The long-time dynamics of two hydrodynamically-coupled swimming cells
Sebastien Michelin, Eric Lauga

TL;DR
This paper analytically investigates the long-time hydrodynamic interactions of two confined swimming cells, revealing their possible attraction or repulsion behaviors and unstable equilibrium states.
Contribution
It provides a rigorous analytical model for the long-time dynamics of two hydrodynamically-coupled swimming cells with confined trajectories, a case previously difficult to analyze.
Findings
Cells tend to either attract or repel each other over time.
All equilibrium states identified are unstable.

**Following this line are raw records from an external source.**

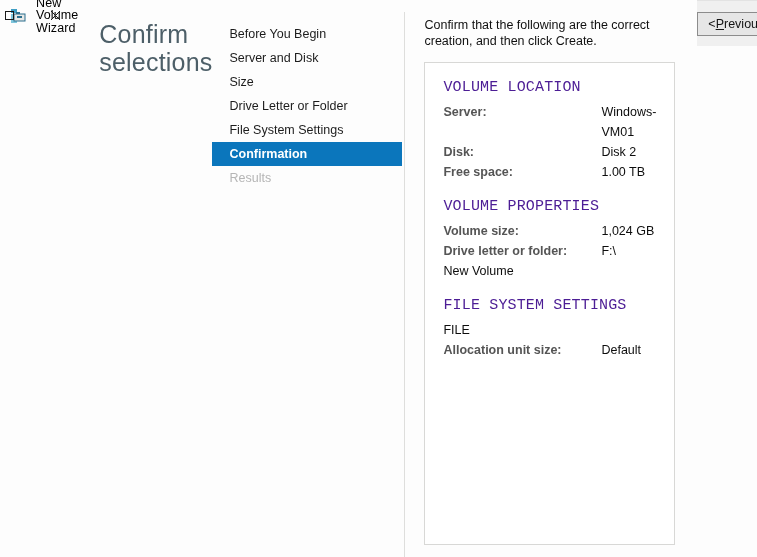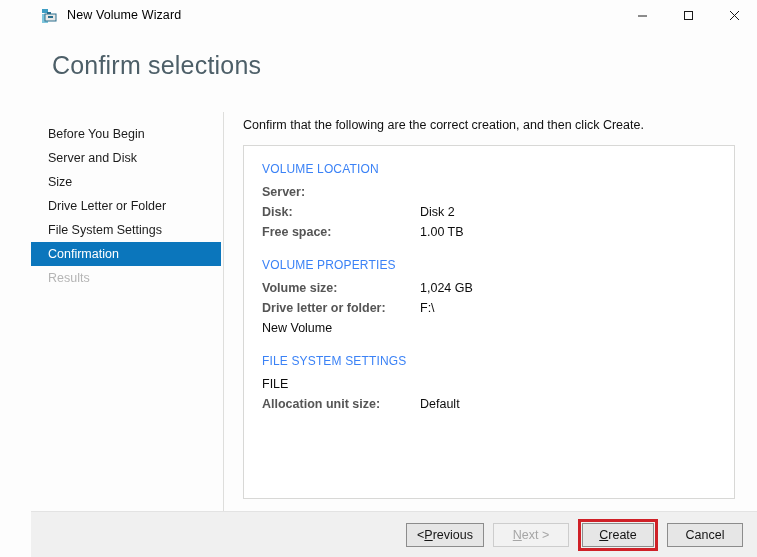"New Volume Wizard" .window { flex-direction: column -> row; padding-left: 31px -> none }
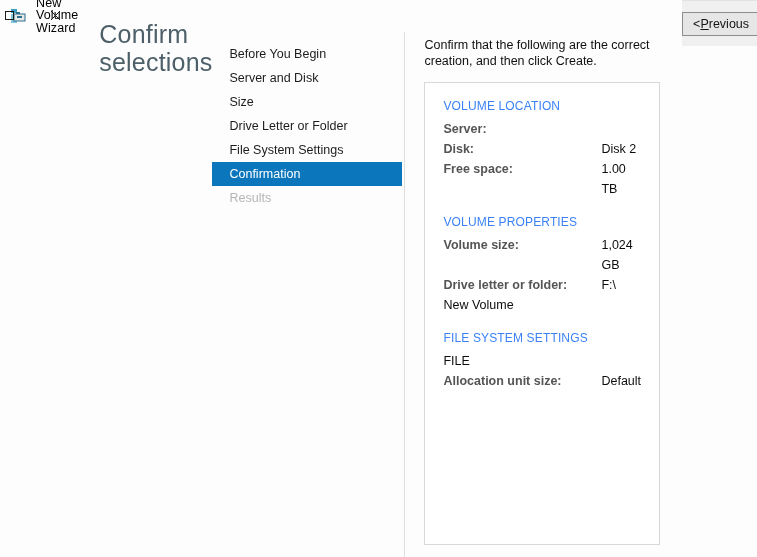"Before You Begin" .body-area { margin-top: 32px -> 12px }
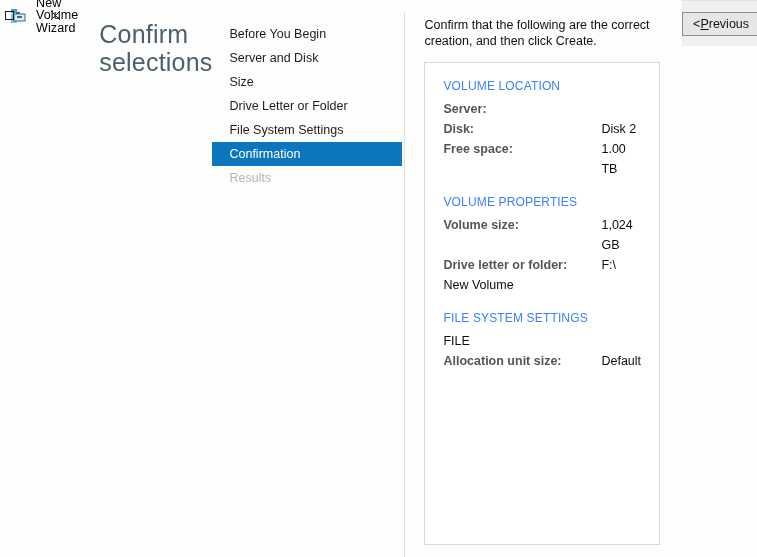"VOLUME LOCATION" .section-title { color: #3b82f6 -> #4c1d95; font-family: none -> Liberation Mono, monospace; font-size: 12px -> 15px }
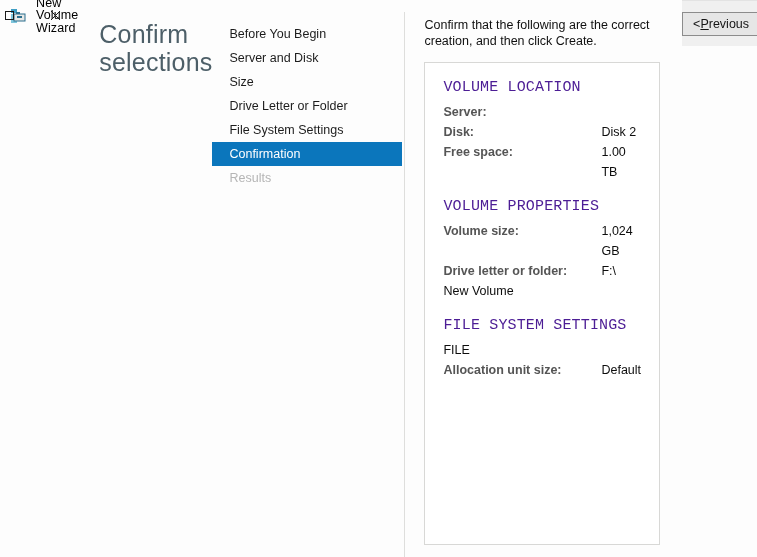"Windows-VM01" div.kv-val { html: none -> <div>Windows-VM01</div> }
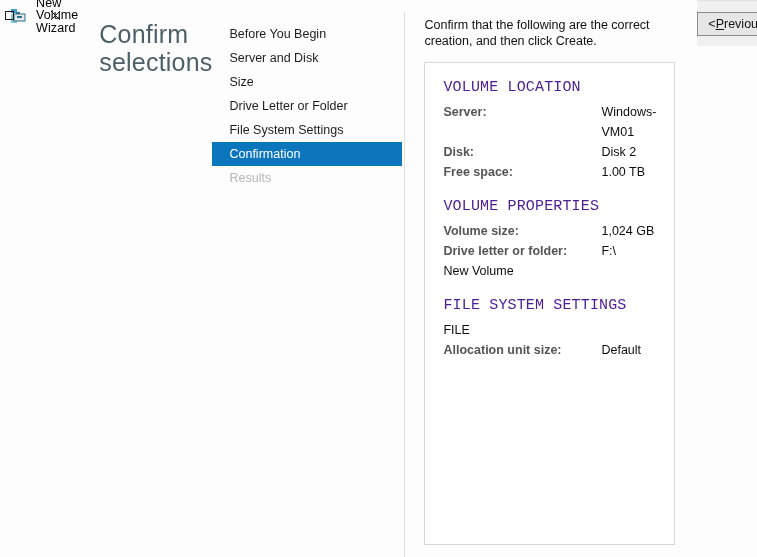"Confirmation" .nav-item.active { font-weight: none -> bold }
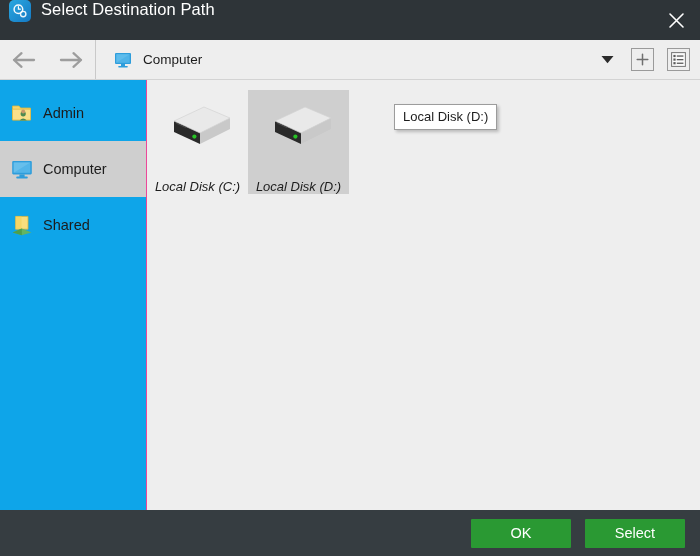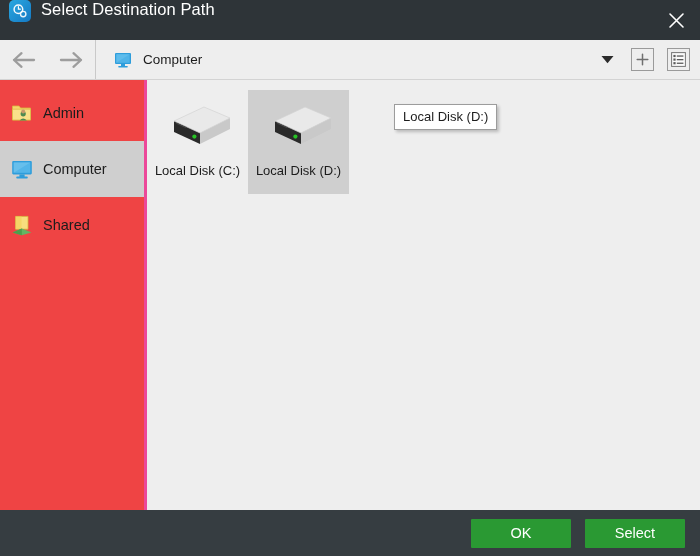"Admin" .sidebar { background: #ef4444 -> #0ea5e9; border-right: 3px solid #ec4899 -> 1px solid #ec4899 }
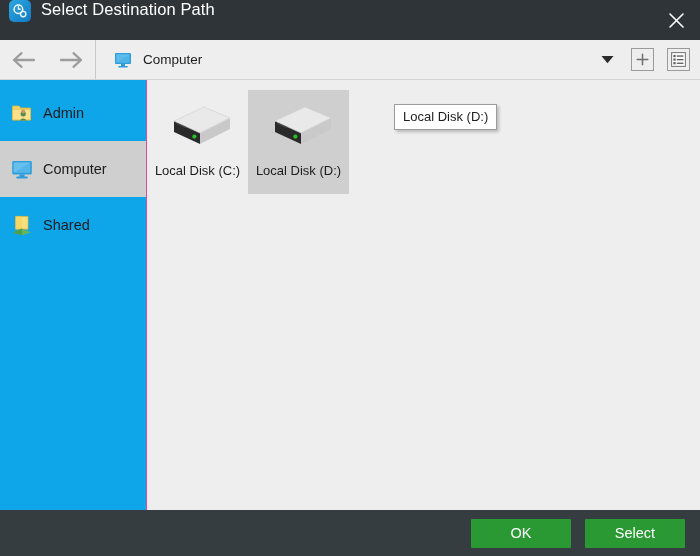"Local Disk (C:)" .drive-label { font-style: none -> italic; margin-top: 4px -> 20px }
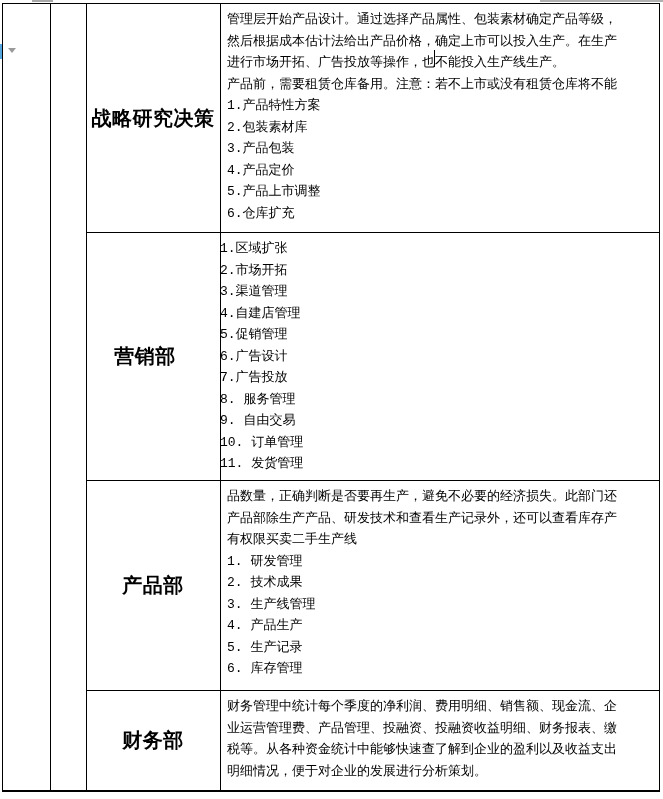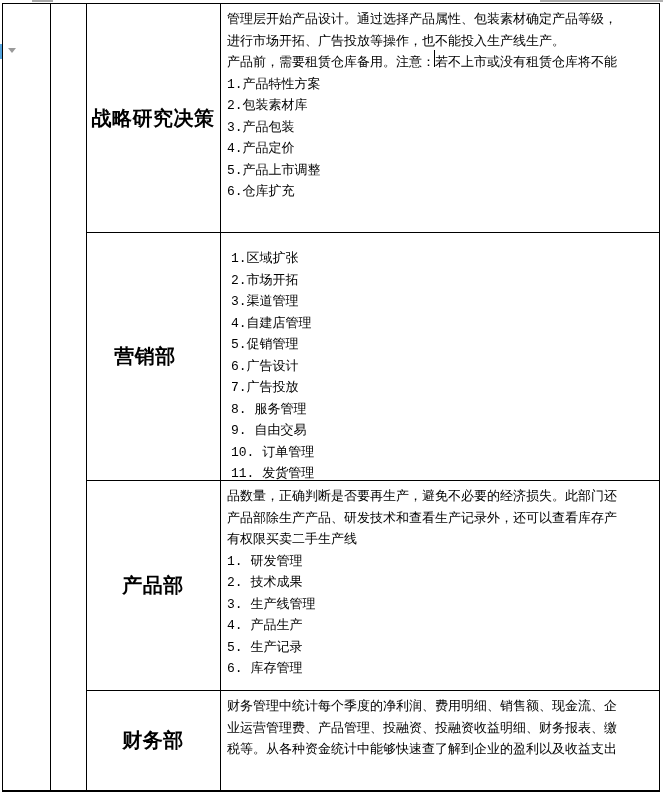"然后根据成本估计法给出产品价格，确定上市可以投入生产。在生产" div.line { html: none -> <div>然后根据成本估计法给出产品价格，确定上市可以投入生产。在生产</div> }
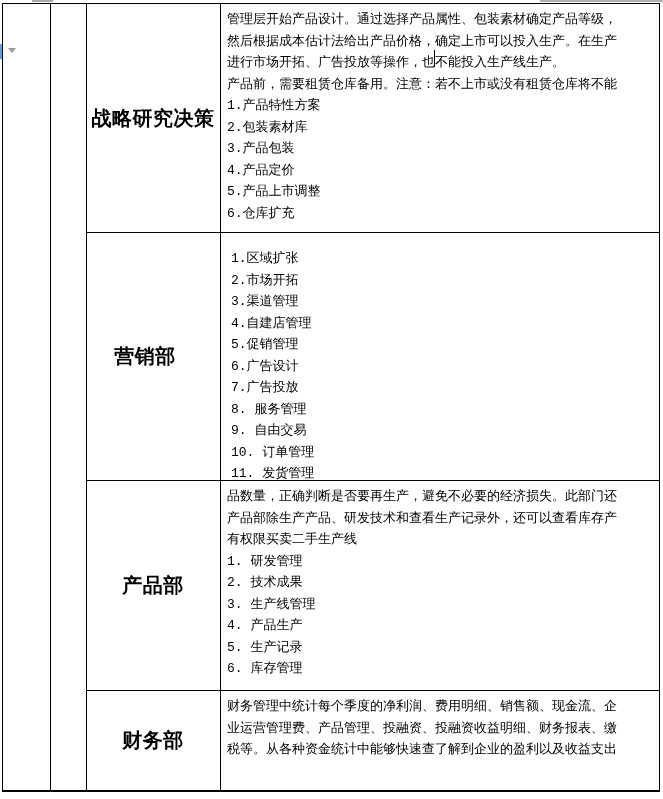"1.区域扩张" div.cell { left: 225px -> 214px; margin-top: 10px -> none }
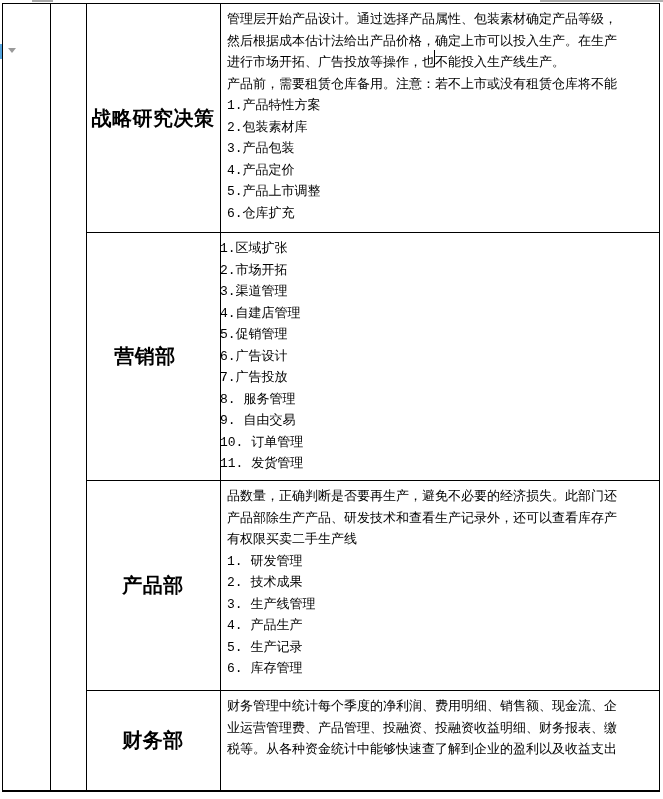"明细情况，便于对企业的发展进行分析策划。" div.line { html: none -> <div>明细情况，便于对企业的发展进行分析策划。</div> }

Long-term behavior is characterized by either attraction or repulsion, confirmed numerically.
Abstract
Swimming micro-organisms such as bacteria or spermatozoa are typically found in dense suspensions, and exhibit collective modes of locomotion qualitatively different from that displayed by isolated cells. In the dilute limit where fluid-mediated interactions can be treated rigorously, the long-time hydrodynamics of a collection of cells result from interactions with many other cells, and as such typically eludes an analytical approach. Here we consider the only case where such problem can be treated rigorously analytically, namely when the cells have spatially confined trajectories, such as the spermatozoa of some marine invertebrates. We consider two spherical cells swimming, when isolated, with arbitrary circular trajectories, and derive the long-time kinematics of their relative locomotion. We show that in the dilute limit where the cells are much further away than their size, and…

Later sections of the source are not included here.